* Exercise brief:
If a line in the listing below includes the string "Wrapping", pull it out.

* Material shown:
..............................

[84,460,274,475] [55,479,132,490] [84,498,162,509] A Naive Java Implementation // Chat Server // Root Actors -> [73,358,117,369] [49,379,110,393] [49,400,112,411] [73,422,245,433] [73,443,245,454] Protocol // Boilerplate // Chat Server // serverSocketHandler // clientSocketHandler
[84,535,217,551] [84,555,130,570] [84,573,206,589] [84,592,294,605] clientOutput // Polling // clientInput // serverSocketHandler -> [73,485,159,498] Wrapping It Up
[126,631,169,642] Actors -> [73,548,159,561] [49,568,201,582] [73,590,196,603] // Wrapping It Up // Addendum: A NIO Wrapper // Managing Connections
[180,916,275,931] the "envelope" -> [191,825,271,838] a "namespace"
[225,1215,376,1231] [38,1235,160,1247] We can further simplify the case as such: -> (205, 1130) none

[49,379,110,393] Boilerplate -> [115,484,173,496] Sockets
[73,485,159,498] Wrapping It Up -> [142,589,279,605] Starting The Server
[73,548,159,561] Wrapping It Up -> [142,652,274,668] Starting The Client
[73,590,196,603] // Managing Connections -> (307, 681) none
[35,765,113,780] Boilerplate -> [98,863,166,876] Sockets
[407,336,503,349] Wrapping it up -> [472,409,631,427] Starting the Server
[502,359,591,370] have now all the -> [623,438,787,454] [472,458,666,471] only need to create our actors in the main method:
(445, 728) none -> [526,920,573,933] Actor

..............................

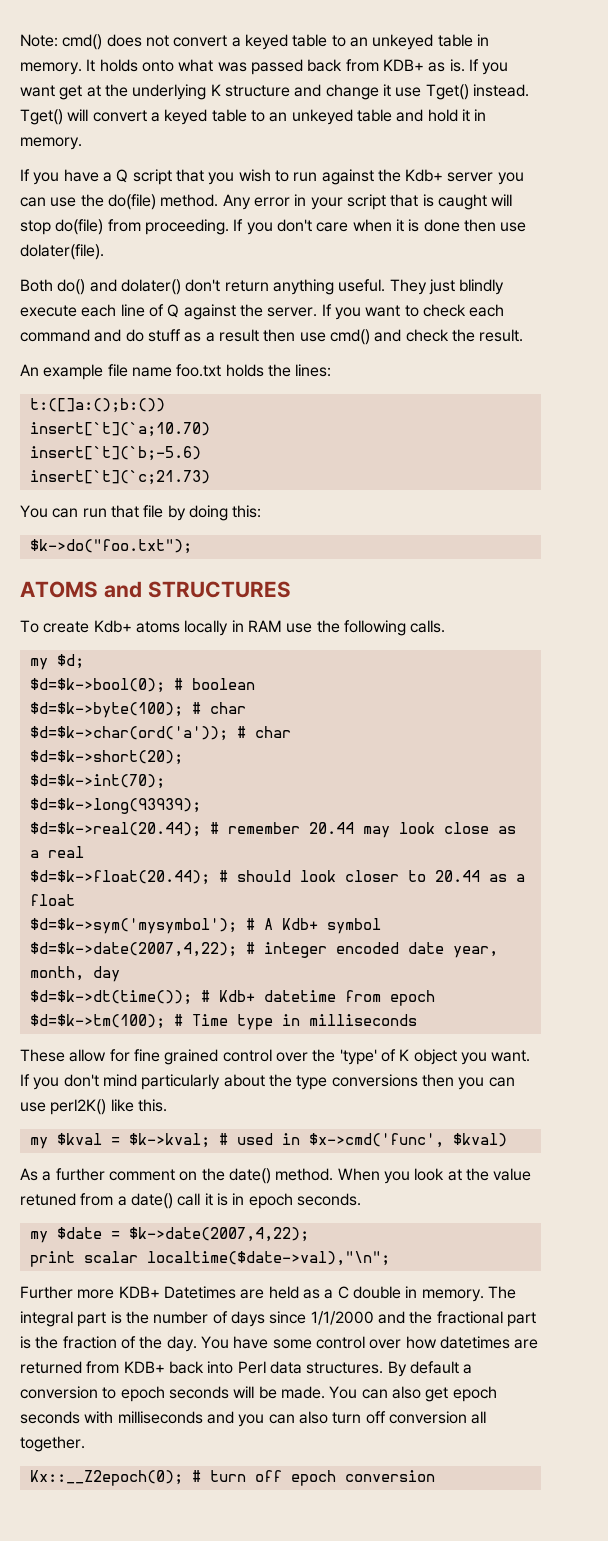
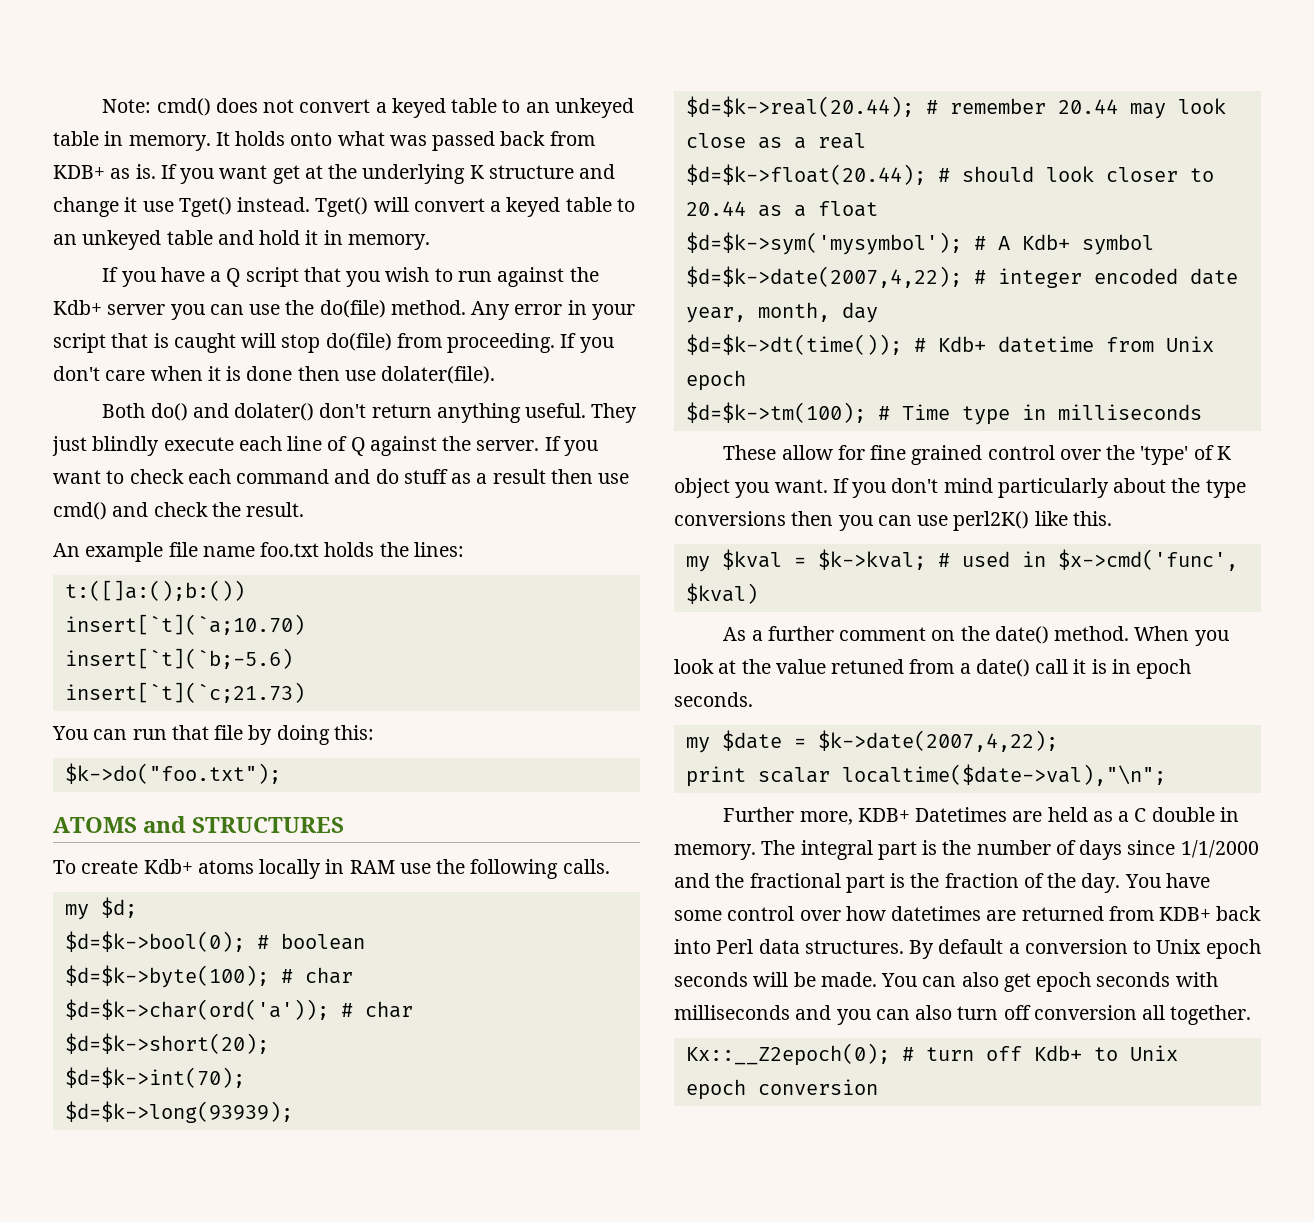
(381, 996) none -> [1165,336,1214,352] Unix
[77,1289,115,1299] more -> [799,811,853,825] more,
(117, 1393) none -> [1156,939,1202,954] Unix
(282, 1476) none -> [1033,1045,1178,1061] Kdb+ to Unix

..............................

* Task response:
[84,535,217,551] [84,555,130,570] [84,573,206,589] [84,592,294,605] clientOutput // Polling // clientInput // serverSocketHandler -> [73,485,159,498] Wrapping It Up
[126,631,169,642] Actors -> [73,548,159,561] [49,568,201,582] [73,590,196,603] // Wrapping It Up // Addendum: A NIO Wrapper // Managing Connections
[73,485,159,498] Wrapping It Up -> [142,589,279,605] Starting The Server
[73,548,159,561] Wrapping It Up -> [142,652,274,668] Starting The Client
[407,336,503,349] Wrapping it up -> [472,409,631,427] Starting the Server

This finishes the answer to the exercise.